Exercise inputs below:

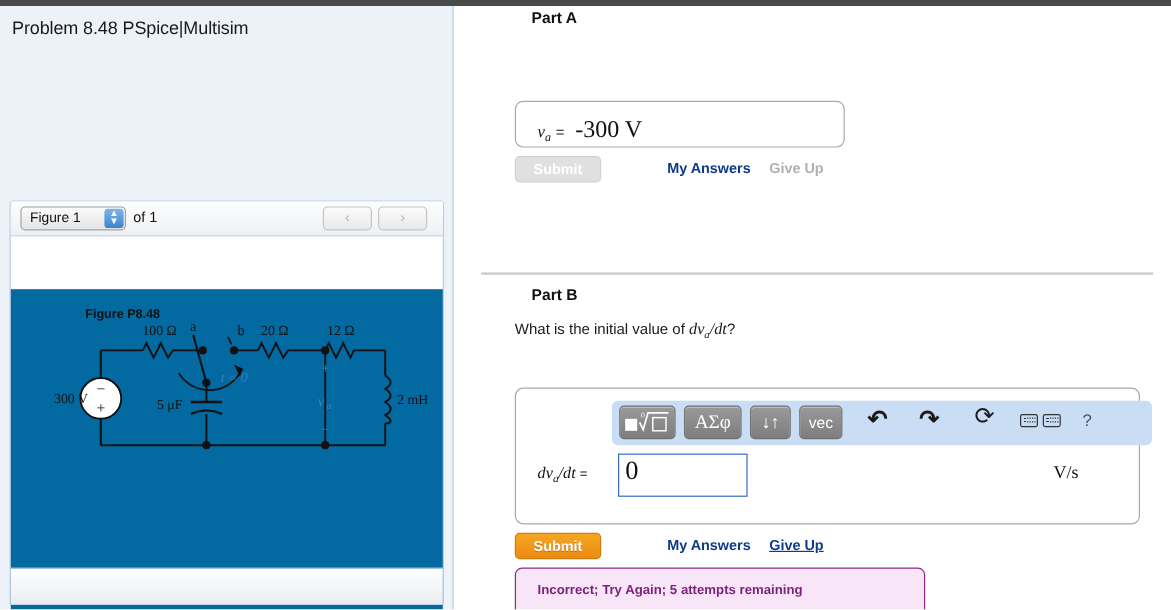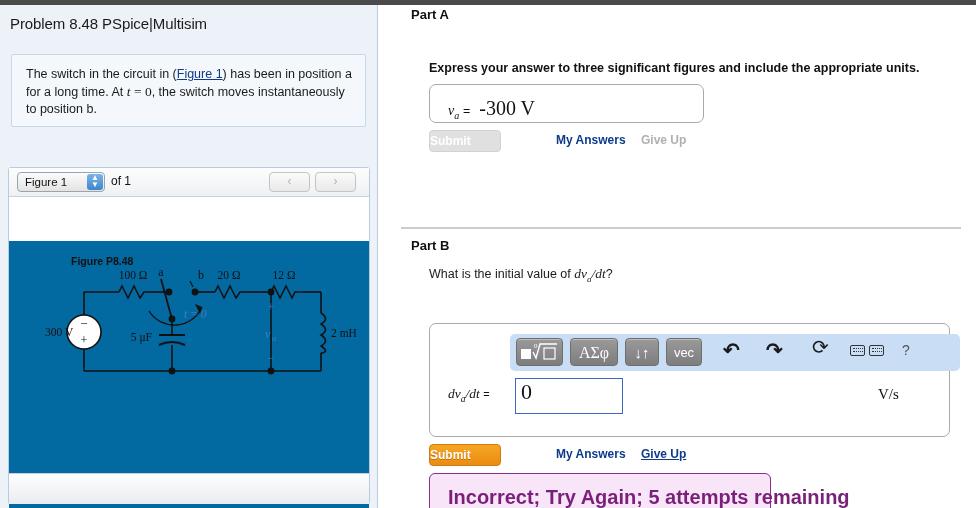"Part A" .part-head { left: 8px -> 40px }
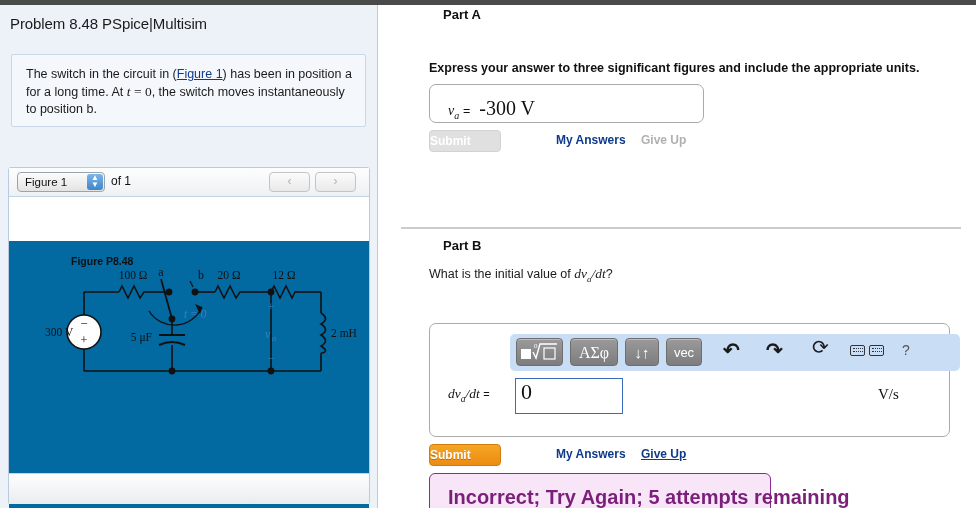"The switch in the circuit" div.problem-box { html: <div> <div> <span>The switch in the circuit in (</span><a>Figure 1</a><span>) has been in position a for a long time. At </span><span>t</span><span> = </span><span>0</span><span>, the switch moves instantaneously to position b.</span> </div> </div> -> none }
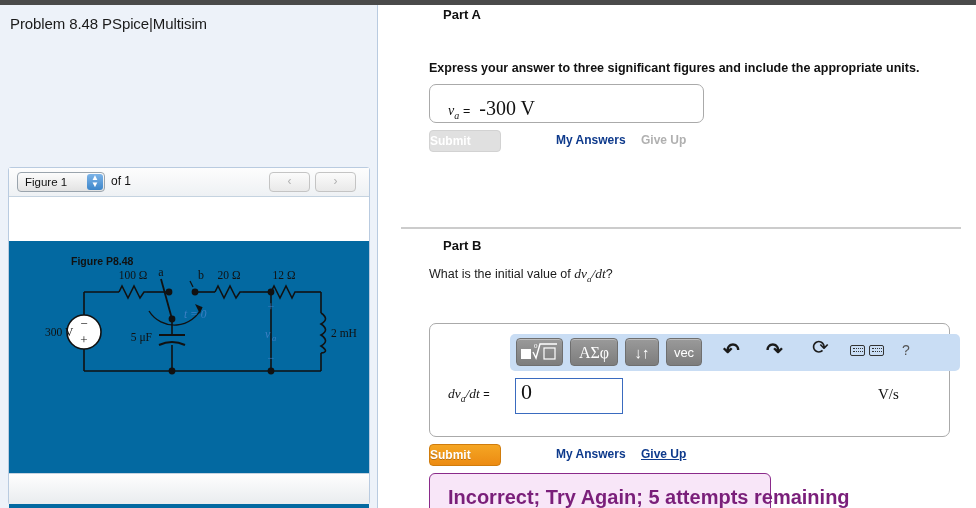"Express your answer to three" div.q-bold { html: <div>Express your answer to three significant figures and include the appropriate units.</div> -> none }
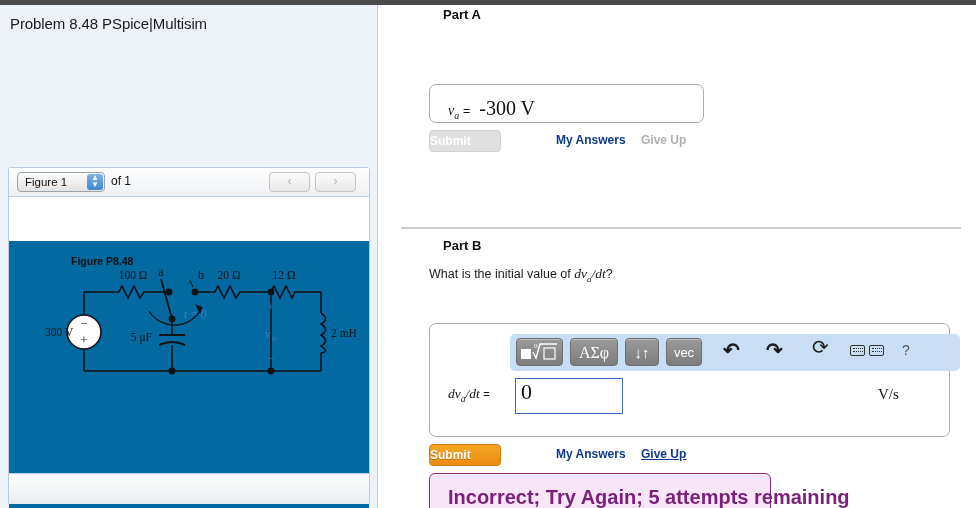"Submit" .btn-submit { text-align: left -> center }
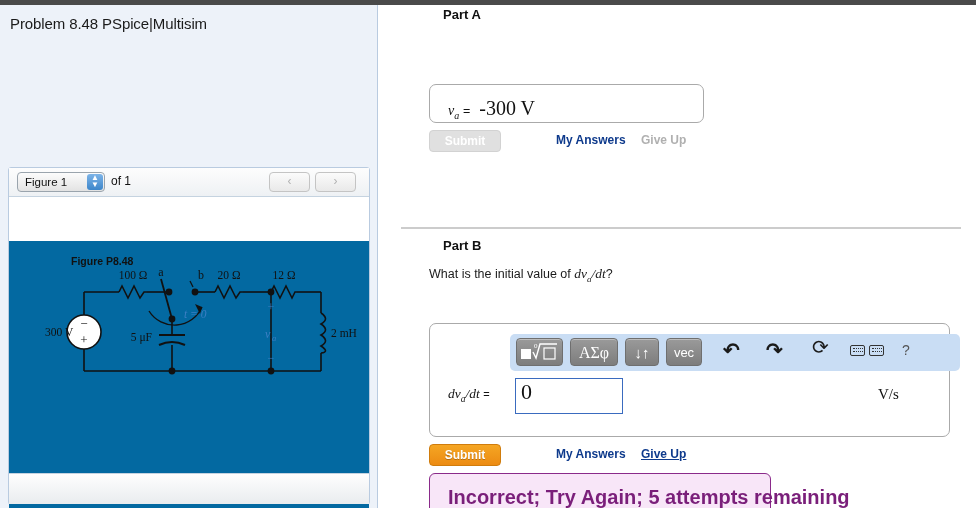"Incorrect; Try Again; 5 attempts" .feedback-incorrect span { font-size: 20px -> 11px }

End of Exercise inputs.

**Problem**
When you retype the records, keep every word exactly as written and exclude the pictures.

**Task answer**
"Part A" .part-head { left: 8px -> 40px }
"The switch in the circuit" div.problem-box { html: <div> <div> <span>The switch in the circuit in (</span><a>Figure 1</a><span>) has been in position a for a long time. At </span><span>t</span><span> = </span><span>0</span><span>, the switch moves instantaneously to position b.</span> </div> </div> -> none }
"Express your answer to three" div.q-bold { html: <div>Express your answer to three significant figures and include the appropriate units.</div> -> none }
"Submit" .btn-submit { text-align: left -> center }
"Incorrect; Try Again; 5 attempts" .feedback-incorrect span { font-size: 20px -> 11px }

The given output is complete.